(AVAILABLE DATA)

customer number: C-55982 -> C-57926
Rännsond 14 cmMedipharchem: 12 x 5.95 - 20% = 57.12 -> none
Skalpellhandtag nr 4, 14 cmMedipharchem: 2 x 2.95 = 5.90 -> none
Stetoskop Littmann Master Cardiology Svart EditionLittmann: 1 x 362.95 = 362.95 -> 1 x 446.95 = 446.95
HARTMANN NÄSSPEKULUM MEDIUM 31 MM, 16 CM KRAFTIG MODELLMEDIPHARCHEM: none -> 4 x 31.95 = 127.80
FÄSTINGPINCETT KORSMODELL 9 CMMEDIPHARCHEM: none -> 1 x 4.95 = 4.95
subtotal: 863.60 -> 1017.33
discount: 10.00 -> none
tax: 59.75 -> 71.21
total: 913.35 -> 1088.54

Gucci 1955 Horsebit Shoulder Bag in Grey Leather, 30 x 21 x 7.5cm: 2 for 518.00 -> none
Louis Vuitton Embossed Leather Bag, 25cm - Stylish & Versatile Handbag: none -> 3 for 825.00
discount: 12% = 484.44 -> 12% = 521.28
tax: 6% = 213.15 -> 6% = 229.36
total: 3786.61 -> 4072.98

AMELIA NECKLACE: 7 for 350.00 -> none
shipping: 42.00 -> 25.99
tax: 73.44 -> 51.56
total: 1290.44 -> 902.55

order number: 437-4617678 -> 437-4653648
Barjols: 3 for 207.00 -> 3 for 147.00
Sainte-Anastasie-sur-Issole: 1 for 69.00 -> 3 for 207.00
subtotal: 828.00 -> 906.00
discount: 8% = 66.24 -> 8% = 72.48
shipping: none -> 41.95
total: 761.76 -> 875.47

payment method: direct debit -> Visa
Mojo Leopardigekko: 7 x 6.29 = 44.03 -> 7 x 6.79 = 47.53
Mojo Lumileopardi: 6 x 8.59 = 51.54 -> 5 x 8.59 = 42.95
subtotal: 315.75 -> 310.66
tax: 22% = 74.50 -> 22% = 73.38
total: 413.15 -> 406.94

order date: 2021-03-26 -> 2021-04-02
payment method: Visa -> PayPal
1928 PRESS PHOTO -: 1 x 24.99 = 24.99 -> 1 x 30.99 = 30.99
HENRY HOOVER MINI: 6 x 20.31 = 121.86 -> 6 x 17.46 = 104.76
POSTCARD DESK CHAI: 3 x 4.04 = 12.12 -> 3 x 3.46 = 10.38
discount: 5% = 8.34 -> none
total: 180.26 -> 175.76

(End AVAILABLE DATA)

### TASK INSTRUCTIONS
Take the entries above and return only the lines from the one with "total: 3786.61 -> 4072.98" to the one with "subtotal: 315.75 -> 310.66", both included, unchanged.

### THE COMPLETED TASK
total: 3786.61 -> 4072.98

AMELIA NECKLACE: 7 for 350.00 -> none
shipping: 42.00 -> 25.99
tax: 73.44 -> 51.56
total: 1290.44 -> 902.55

order number: 437-4617678 -> 437-4653648
Barjols: 3 for 207.00 -> 3 for 147.00
Sainte-Anastasie-sur-Issole: 1 for 69.00 -> 3 for 207.00
subtotal: 828.00 -> 906.00
discount: 8% = 66.24 -> 8% = 72.48
shipping: none -> 41.95
total: 761.76 -> 875.47

payment method: direct debit -> Visa
Mojo Leopardigekko: 7 x 6.29 = 44.03 -> 7 x 6.79 = 47.53
Mojo Lumileopardi: 6 x 8.59 = 51.54 -> 5 x 8.59 = 42.95
subtotal: 315.75 -> 310.66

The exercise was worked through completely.